Customisation

Lunr ships with sensible defaults that will produce good results for most use cases. Lunr also provides the ability to customise the index to provide extra features and allow more control over how documents are indexed and scored.

Plugins

Any customisation, or extensions, can be packaged as a plugin. This makes it easier to share your customisations between indexes and other people, and provides a single, supported, way of customising Lunr.

A plugin is just a function that Lunr executes in the context of an index builder. For example, a plugin that adds some default fields to the index would look like this:

var articleIndex = function () {
  this.field('text')
}

This plugin can then be used when defining an index:

var idx = lunr(function () {
  this.use(articleIndex)
})

Plugin functions have their context set to the index builder, and the builder is also passed as the first argument to the plugin. Additional parameters can also be passed to the plugin when using it in an index. For example, taking the above plugin and passing it fields to add to the index could look like this:

var parameterisedPlugin = function (builder, fields) {
  fields.forEach(function (field) {
    builder.field(field)
  })
}

var idx = lunr(function () {
  this.use(parameterisedPlugin, ['title', 'body'])
})

Pipeline Functions

The most commonly customised part of Lunr is the text processing pipeline. For example, if you wanted to support searching on either British or American spelling, you could add a pipeline function to normalise certain words. Let’s say we want to normalise the term “grey” so users can search by either British spelling “grey” or American spelling “gray”. To do this we can add a pipeline function to do the normalisation:

var normaliseSpelling = function (builder) {

  // Define a pipeline function that converts 'gray' to 'grey'
  var pipelineFunction = function (token) {
    if (token.toString() == "gray") {
      return token.update(function () { return "grey" })
    } else {
      return token
    }
  }

  // Register the pipeline function so the index can be serialised
  lunr.Pipeline.registerFunction(pipelineFunction, 'normaliseSpelling')

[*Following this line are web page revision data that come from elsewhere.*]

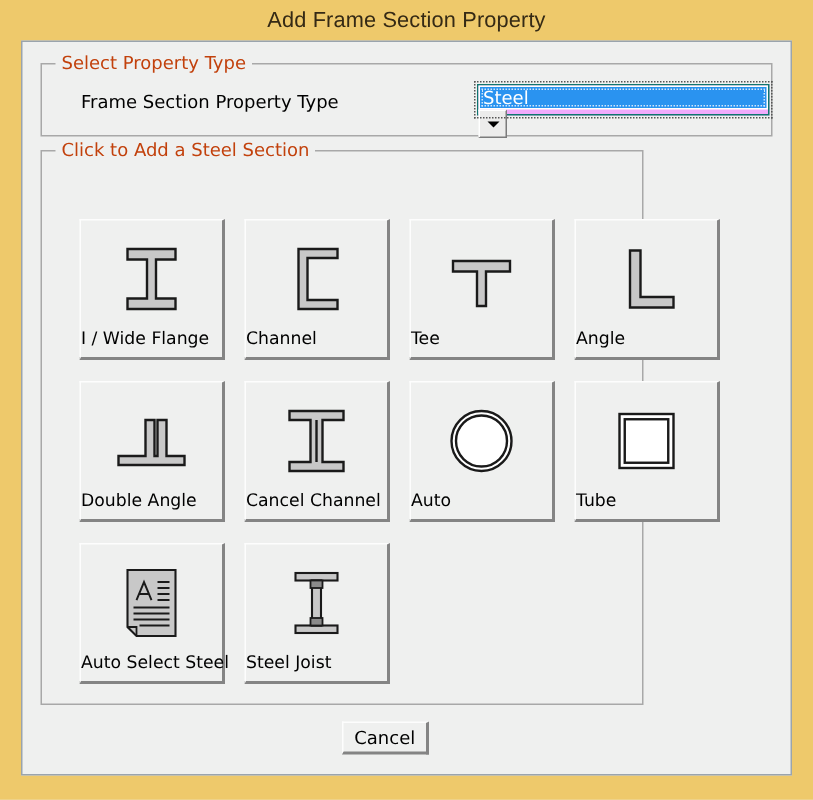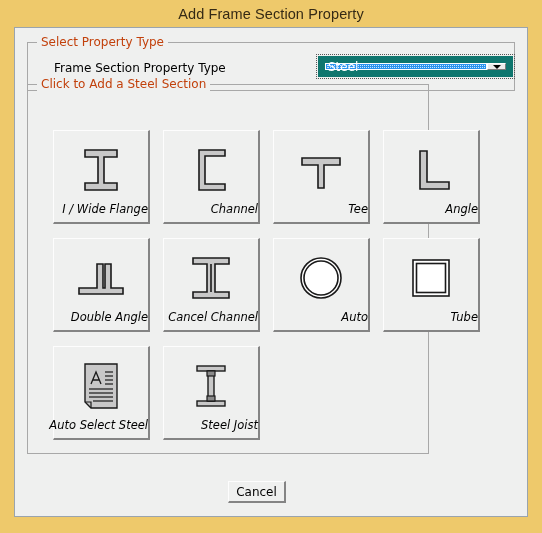--- a/index.html
+++ b/index.html
@@ -70,48 +70,49 @@
   }
 
   #gb-property-type {
     left: 12px;
     top: 14px;
     width: 488px;
     height: 49px;
   }
   #gb-steel-section {
     left: 12px;
-    top: 56px;
+    top: 72px;
     width: 402px;
     height: 370px;
   }
 
   
   #label-frame-type {
     position: absolute;
     left: 26px;
     top: 18px;
     font-size: 12px;
     color: #000;
     white-space: nowrap;
   }
 
   #combo-frame-type {
     position: absolute;
     left: 290px;
     top: 13px;
     width: 195px;
     height: 21px;
-    border: 7px solid #0f766e;
+    border: 1px solid #0f766e;
     background: #f0abfc;
     box-sizing: border-box;
     display: flex;
     align-items: stretch;
     outline: 1px dotted #555;
     outline-offset: 1px;
+    flex-direction: column;
   }
   #combo-value-wrap {
     flex: 1 1 auto;
     background: #ffffff;
     display: flex;
     align-items: center;
     padding: 1px;
     box-sizing: border-box;
     min-width: 0;
   }
@@ -164,25 +165,24 @@
     width: 97px;
     height: 94px;
     background: #eff0ef;
     border-top: 1px solid #fdfdfd;
     border-left: 1px solid #fdfdfd;
     border-right: 2px solid #848484;
     border-bottom: 2px solid #848484;
     box-sizing: border-box;
     display: flex;
     flex-direction: column;
-    align-items: flex-end;
+    align-items: flex-start;
     justify-content: flex-start;
     padding-top: 6px;
     cursor: default;
-    font-style: italic;
   }
   .section-btn .glyph {
     flex: 1 1 auto;
     display: flex;
     align-items: center;
     justify-content: center;
     width: 100%;
   }
   .section-btn .btn-label {
     font-size: 11.5px;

  // Add the pipeline function to both the indexing pipeline and the
  // searching pipeline
  builder.pipeline.before(lunr.stemmer, pipelineFunction)
  builder.searchPipeline.before(lunr.stemmer, pipelineFunction)
}

As before, this plugin can then be used in an index:

var idx = lunr(function () {
  this.use(normaliseSpelling)
})

A pipeline is run on all fields in a document during indexing. Each token passed to the pipeline functions includes meta-data that indicates which field the token came from, this can be used to control which fields are processed by a particular pipeline function. The below example will skip stemming on tokens from the “name” field of a document.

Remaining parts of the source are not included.